South Carolina also rolled out a new website for accelerateSC, the task force McMaster formed to focus on reopening the state's economy. You can view that website here and more about what McMaster said on salons here.
Openings and closings
Other stuff you should know
- Plans to build a high-end resort on an undeveloped barrier island now meet Beaufort County's definition of "ecotourism." (Post and Courier)
- Weekly unemployment claims in S.C. dropped for the third week in a row, but the number was still very high, more than 46,000. (Post and Courier)
- Workers at seven South Carolina Publix stores, including one on Johns Island, tested positive for coronavirus, the chain said. (Post and Courier)
- This chart shows the spike in quarterly earnings calls that used the word "unprecedented." The previous high in 2008 can't even compare. (NYT)
- The sharing economy is hurting. Uber and Airbnb said this week they're cutting 14 and 25 percent of their workforce, respectively. (TechCrunch)

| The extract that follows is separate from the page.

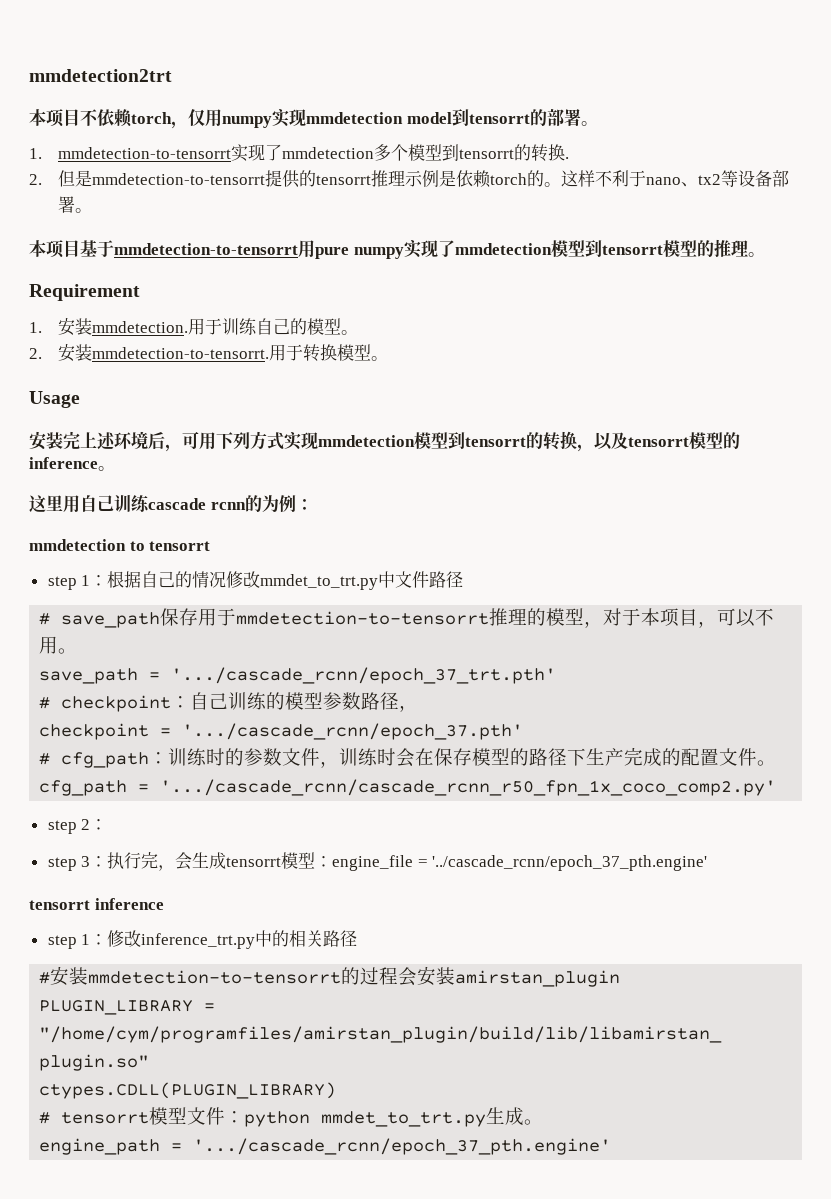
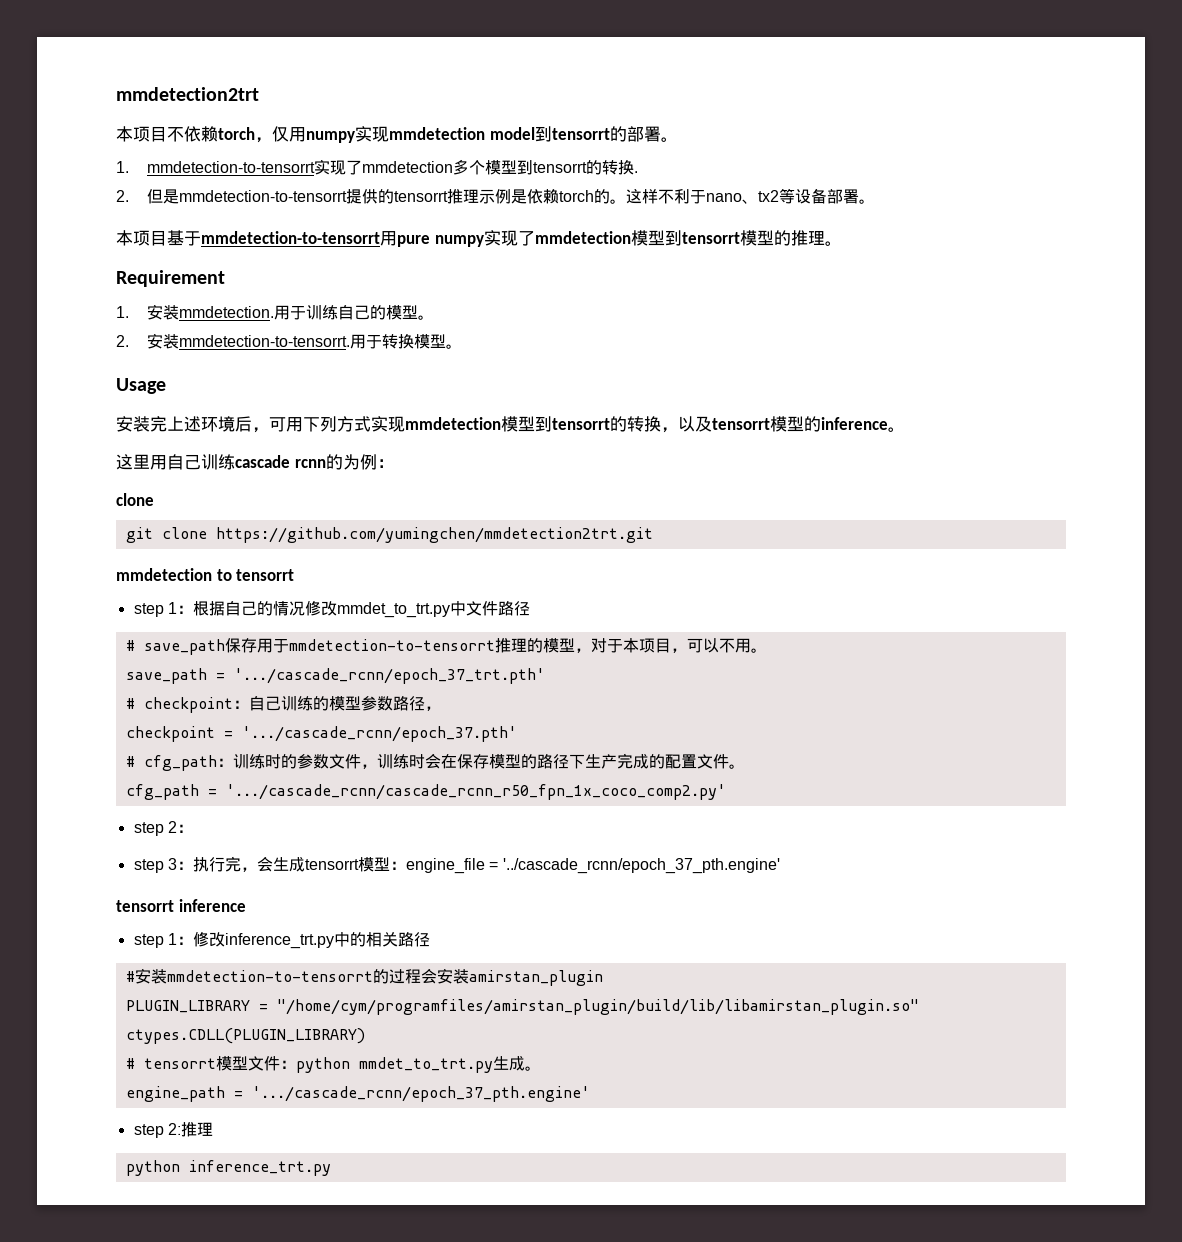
(313, 504) none -> [116,493,154,506] [125,527,653,543] // clone // git clone https://github.com/yumingchen/mmdetection2trt.git
(612, 1146) none -> [133,1122,213,1138] [125,1160,331,1176] // step 2:推理 // python inference_trt.py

Sound smart while working from home
"Hey boss, did you know electricity usage in South Carolina has dropped significantly during the coronavirus pandemic?"
With businesses and schools closed because of the health crisis, demand for electricity has dropped statewide. Santee Cooper and Dominion Energy, two of South Carolina’s largest power providers, saw demand shrink by 8 percent and 9 percent, respectively.
The increased residential use caused by more people working from home hasn't made up for the power usually required by the businesses that have closed, according to a spokesman for Duke Energy.
Mark Bonsall, the CEO of the state-owned utility Santee Cooper, said they expect to see revenues drop by millions of dollars. If demand remains low, he said his team may need to rethink their long-term energy plan.
This trend has been experienced worldwide. The Washington Post reported last month that New York City saw electricity demand drop as much as 18 percent on weekday morning hour compared to a typical spring day. And in Germany, which is Europe's leading power market, electricity demand is falling, too, Reuters reported yesterday.